▸ Goal of the exercise:
Keep every line of the data below that has the string "Stocks" and present those lines.

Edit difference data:
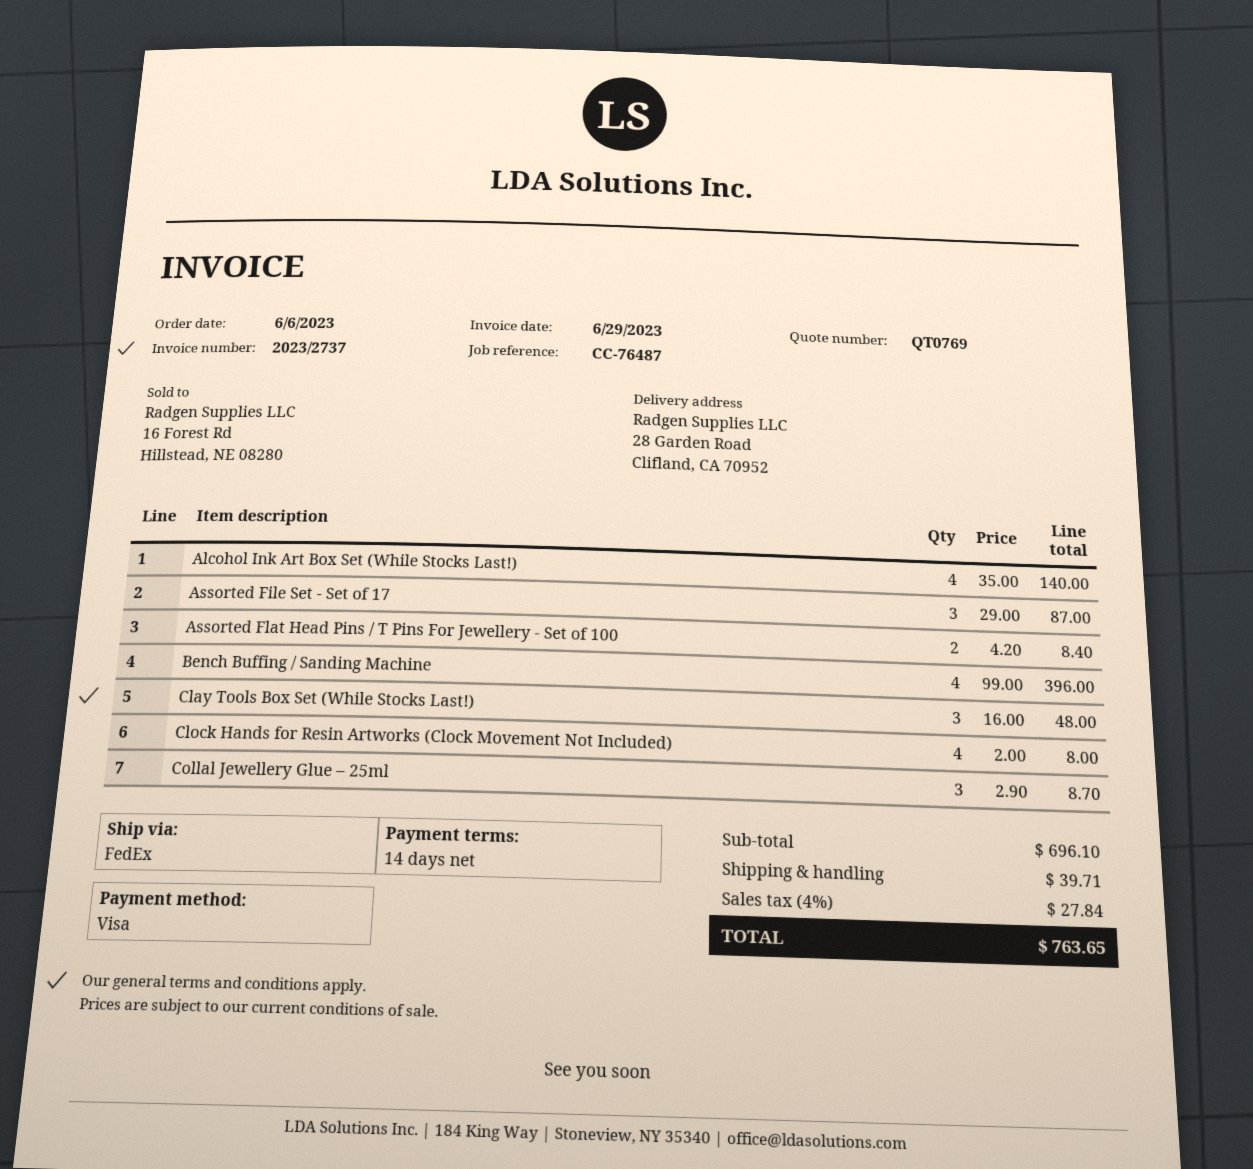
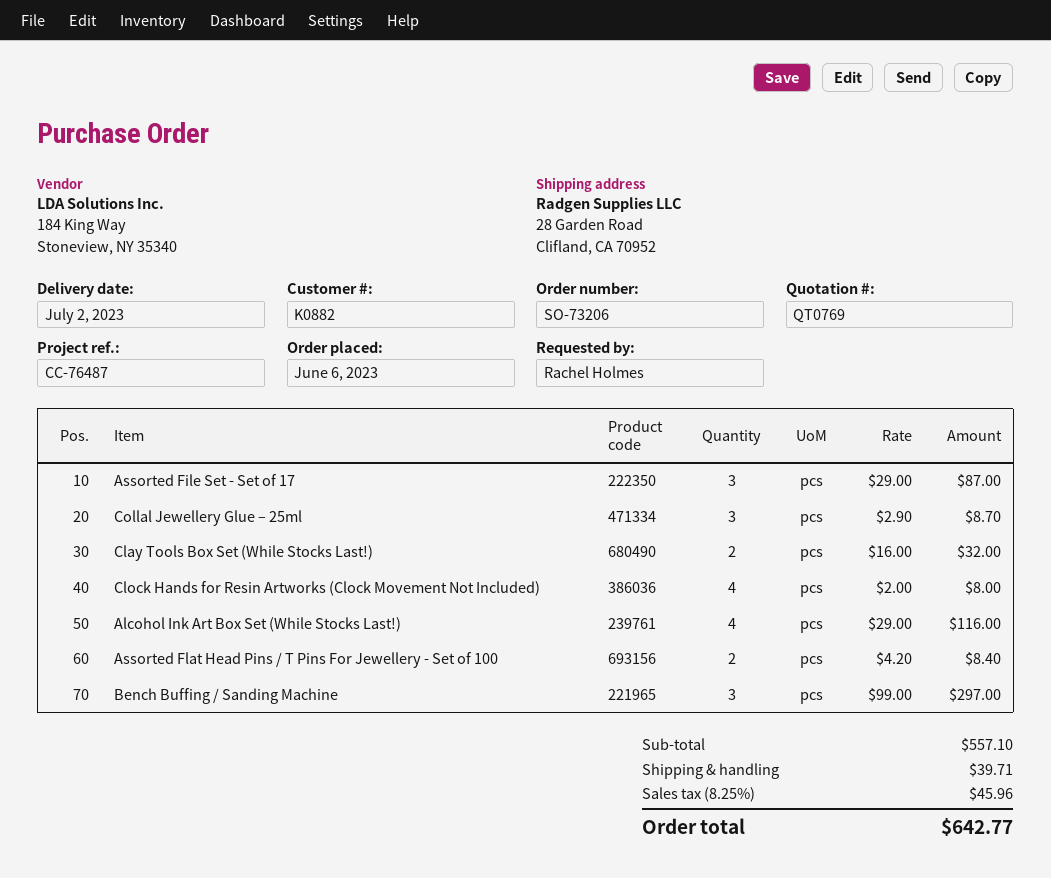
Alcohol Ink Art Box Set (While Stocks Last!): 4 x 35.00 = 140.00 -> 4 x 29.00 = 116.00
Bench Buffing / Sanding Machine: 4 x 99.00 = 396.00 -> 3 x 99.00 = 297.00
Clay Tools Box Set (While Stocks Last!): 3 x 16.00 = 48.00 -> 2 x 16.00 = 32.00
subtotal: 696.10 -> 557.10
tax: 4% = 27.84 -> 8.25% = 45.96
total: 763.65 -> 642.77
==
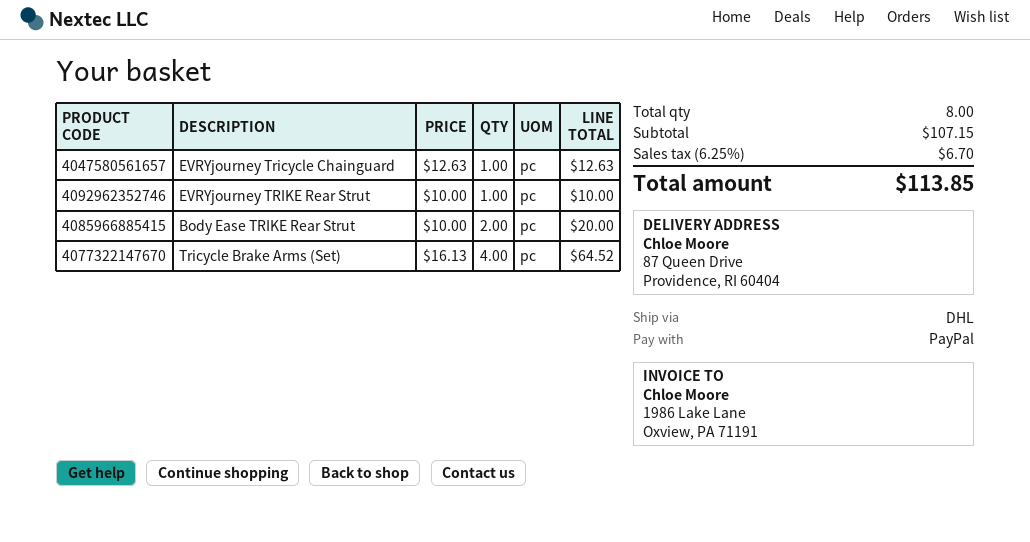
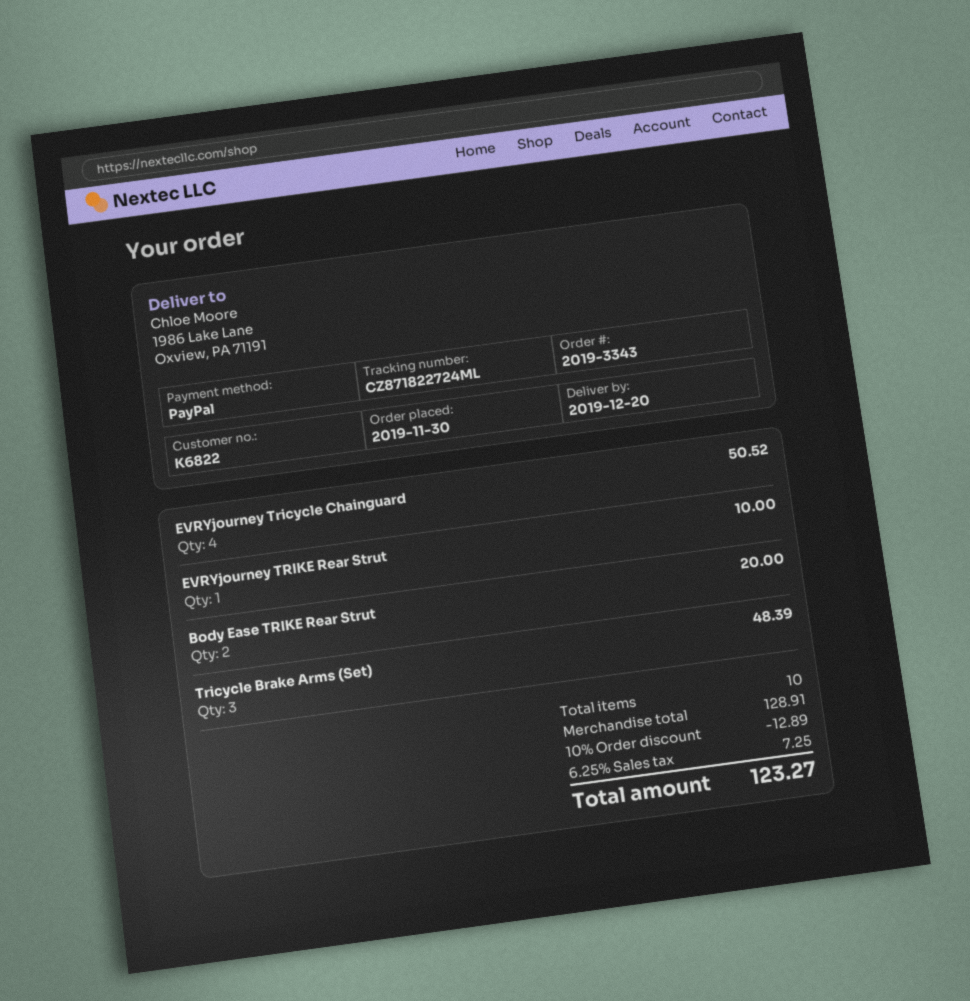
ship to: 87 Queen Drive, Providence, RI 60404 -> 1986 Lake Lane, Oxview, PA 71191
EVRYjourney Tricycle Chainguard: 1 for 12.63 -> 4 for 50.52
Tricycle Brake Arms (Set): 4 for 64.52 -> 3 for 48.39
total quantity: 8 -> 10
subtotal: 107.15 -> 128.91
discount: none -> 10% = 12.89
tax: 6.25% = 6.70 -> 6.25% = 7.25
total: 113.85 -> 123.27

▸ Solution for this task:
Alcohol Ink Art Box Set (While Stocks Last!): 4 x 35.00 = 140.00 -> 4 x 29.00 = 116.00
Clay Tools Box Set (While Stocks Last!): 3 x 16.00 = 48.00 -> 2 x 16.00 = 32.00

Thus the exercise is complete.